Dungeness – A fascinating and desolate place.


For quite some time now I have wanted to visit Dungeness on the southern tip of the Kent coast. I had heard about and seen many an image of the headland which is one of the largest areas of shingle in Europe. It is an extraordinary and fascinating place, quite unlike anything I have visited before.

In recognition of its diverse ecology  it is designated a National Nature reserve (NNR), a Special Protection Area (SPA), a Special Area of Conservation (SAC) and part of the Site of Special Scientific Interest (SSSI) which also includes Romney Marsh and Rye Bay.

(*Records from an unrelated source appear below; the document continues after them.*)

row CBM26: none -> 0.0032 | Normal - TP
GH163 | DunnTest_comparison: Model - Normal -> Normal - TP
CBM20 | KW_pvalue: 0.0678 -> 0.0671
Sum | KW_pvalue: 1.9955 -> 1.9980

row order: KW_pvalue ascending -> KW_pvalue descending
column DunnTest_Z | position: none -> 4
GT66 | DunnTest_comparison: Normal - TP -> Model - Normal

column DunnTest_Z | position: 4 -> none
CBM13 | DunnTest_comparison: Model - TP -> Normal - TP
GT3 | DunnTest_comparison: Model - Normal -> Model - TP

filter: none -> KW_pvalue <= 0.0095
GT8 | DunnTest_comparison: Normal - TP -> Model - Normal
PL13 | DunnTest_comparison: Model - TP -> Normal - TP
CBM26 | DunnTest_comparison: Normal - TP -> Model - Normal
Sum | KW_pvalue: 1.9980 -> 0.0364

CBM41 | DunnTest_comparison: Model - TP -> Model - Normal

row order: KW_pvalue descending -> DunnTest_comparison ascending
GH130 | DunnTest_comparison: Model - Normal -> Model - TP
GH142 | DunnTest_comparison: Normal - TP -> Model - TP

It is also the site of two Nuclear Power Stations. The first was commissioned in 1965, and the other became operational in 1983. The former ceased production in 2006 and the second is estimated to be de-commissioned by 2028. They are massive buildings, dominate the area, and are ever present if not in the eye then certainly in the mind.


Fisherman have lived in the area for a long time. Their homes are often converted railway carriages and their boats and huts stand on the shingle although many are well past their prime.

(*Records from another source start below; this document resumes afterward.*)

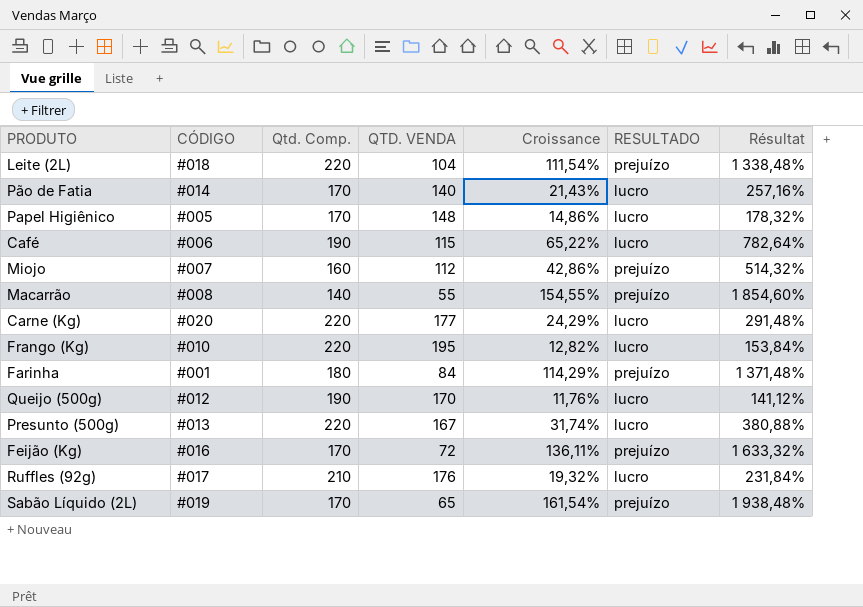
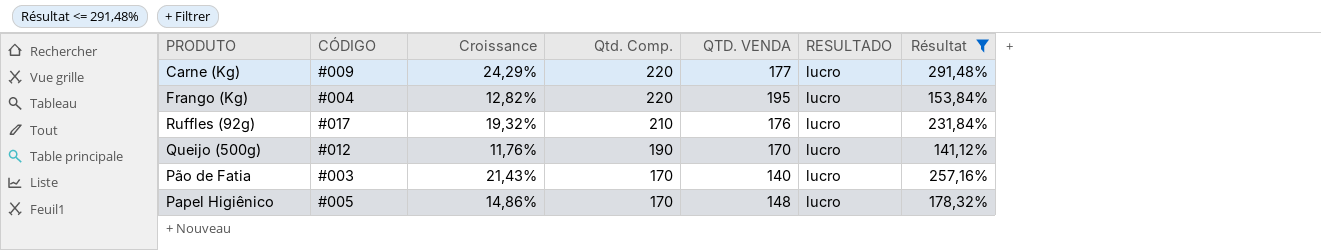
filter: none -> Résultat <= 291,48%
row order: none -> Qtd. Comp. descending
column Croissance | position: 5 -> 3
Carne (Kg) | CÓDIGO: #020 -> #009
Frango (Kg) | CÓDIGO: #010 -> #004
Pão de Fatia | CÓDIGO: #014 -> #003

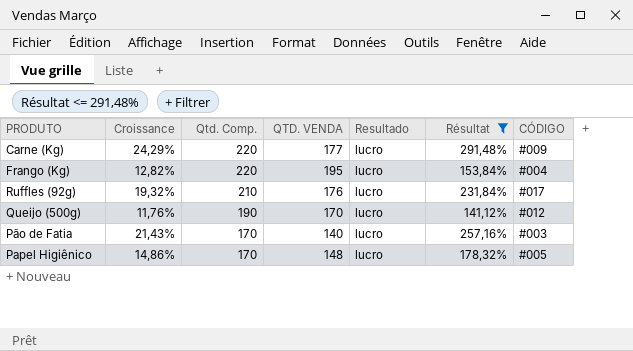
column name: RESULTADO -> Resultado
column CÓDIGO | position: 2 -> 7

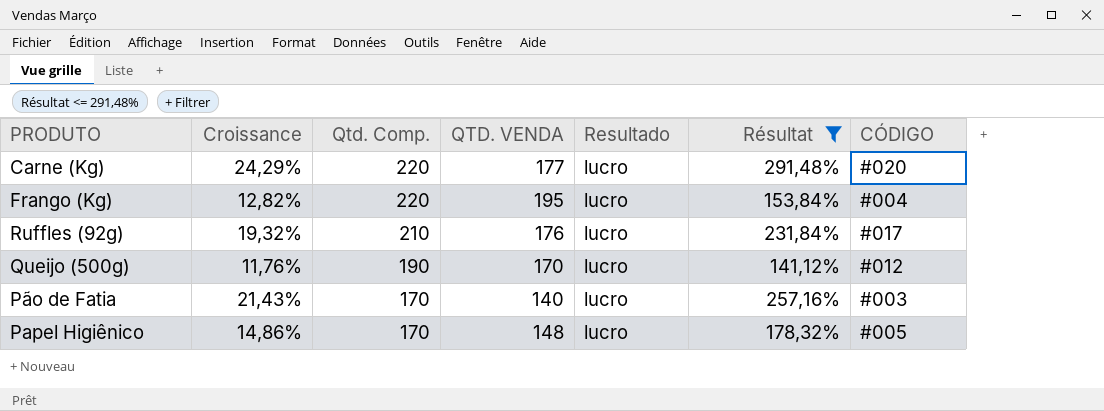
Carne (Kg) | CÓDIGO: #009 -> #020

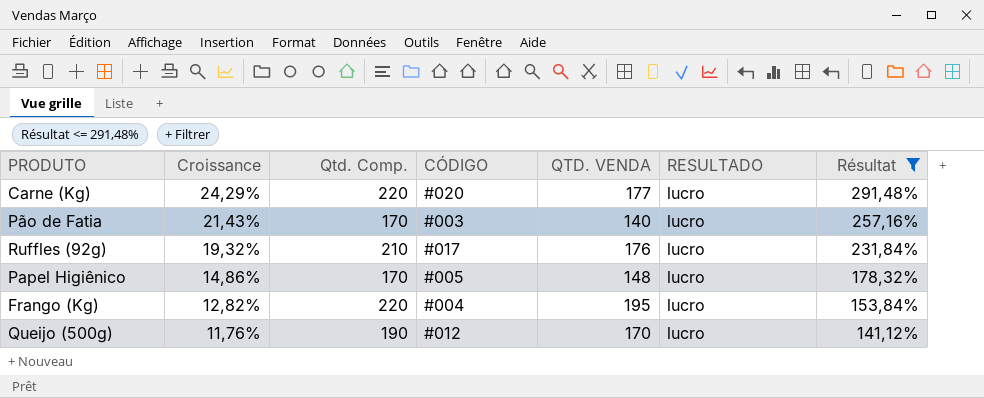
row order: Qtd. Comp. descending -> Croissance descending
column CÓDIGO | position: 7 -> 4
column name: Resultado -> RESULTADO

There is clear evidence the character of Dungennes is changing, as incomers given the opportunity buy one of the dilapidated buildings, which is then replaced with a much more modern/contemporary structure. Whilst there are strict planning regulations these new properties are in many cases second homes or holiday lets. I doubt this is considered to be progress by the locals as it impacts on the affordability of these homes and it will in time undoubtedly change the character of the location.



My wife and I spent the best part of a day exploring the area, but I left thinking there was more we hadn’t seen. Photographically it offers numerous opportunities and having taken my time to process a selection of images I hope I have captured something of the true essence of the place. In many respects these pictures are more documentary in their style and I have enjoyed this approach to this collection.



Although the place gives the impression of  abandonment and desolation there is activity including the Fish Hut and a steam railway for the visitors. Should I make a return visit, and I think I will, I would like to try and record some more of these activities as they too have a story to tell.




Dungeness is a fascinating place and I have finished with a photograph of some wording I found on the side of one of the many containers apparently abandoned on the shingle. Make of it what you will!!

If you have enjoyed these images there are more to be seen in a new gallery page – ‘Dungeness’ which can viewed by clicking here.

As always if you want to view an enlarged version do click on the image.

7 Responses to “Dungeness – A fascinating and desolate place.”

  1. LensScaper

    I echo your first sentence exactly! It’s on my list of places to visit but I have yet to make the journey. It’s one of those places that I’ve seen images of and think – that’s somewhere with a load of possibilities, and your gallery certainly confirms that, Alan.. Two quick questions for you. Are their restrictions around the two nuclear power stations, and was this a day trip for you (a long one I would guess) or did you find somewhere half decent to stay overnight?


    • alan frost

      It’s well worth a visit Andy, but the weather will play a big part on how and what you photograph. Access to Dungeness is very straightforward with no apparent restrictions. There is a cafe and pub etc. Although I could have got much closer to the power stations themselves I decided to use them as a backdrop rather than being the main subject. If I return, and I hope I will, then I might explore the area around the power stations and see what can and can’t be photographed. My wife and I were staying in a cottage just outside Eastbourne for the week so a day trip was easy. We came back through Rye which is well worth a visit and this would make a good place to stay for a night or two.